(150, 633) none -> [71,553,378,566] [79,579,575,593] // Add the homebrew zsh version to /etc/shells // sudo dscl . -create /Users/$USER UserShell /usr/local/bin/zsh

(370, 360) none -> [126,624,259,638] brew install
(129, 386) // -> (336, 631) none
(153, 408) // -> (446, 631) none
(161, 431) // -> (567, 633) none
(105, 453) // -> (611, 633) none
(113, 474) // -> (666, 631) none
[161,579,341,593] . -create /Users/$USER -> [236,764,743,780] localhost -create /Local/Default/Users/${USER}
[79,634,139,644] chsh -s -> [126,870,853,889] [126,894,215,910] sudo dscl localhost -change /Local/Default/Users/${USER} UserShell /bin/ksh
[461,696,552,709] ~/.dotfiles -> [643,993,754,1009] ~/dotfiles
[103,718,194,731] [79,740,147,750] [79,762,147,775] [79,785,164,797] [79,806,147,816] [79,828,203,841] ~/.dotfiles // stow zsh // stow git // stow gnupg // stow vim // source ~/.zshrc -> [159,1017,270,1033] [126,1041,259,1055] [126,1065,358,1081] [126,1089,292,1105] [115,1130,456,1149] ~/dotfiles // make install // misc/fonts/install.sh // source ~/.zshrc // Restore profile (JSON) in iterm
··········
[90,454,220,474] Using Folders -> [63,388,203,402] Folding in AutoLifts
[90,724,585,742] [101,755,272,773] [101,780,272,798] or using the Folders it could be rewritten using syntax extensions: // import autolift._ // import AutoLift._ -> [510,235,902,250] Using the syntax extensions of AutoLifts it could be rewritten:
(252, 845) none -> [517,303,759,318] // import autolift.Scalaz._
··········
What you need to do: Your answer should be the lines above, from the line containing "(150, 633) none" up to and including the line containing "(113, 474) // -> (666, 631) none", reproduced exactly and with nothing else.

Answer to the exercise:
(150, 633) none -> [71,553,378,566] [79,579,575,593] // Add the homebrew zsh version to /etc/shells // sudo dscl . -create /Users/$USER UserShell /usr/local/bin/zsh

(370, 360) none -> [126,624,259,638] brew install
(129, 386) // -> (336, 631) none
(153, 408) // -> (446, 631) none
(161, 431) // -> (567, 633) none
(105, 453) // -> (611, 633) none
(113, 474) // -> (666, 631) none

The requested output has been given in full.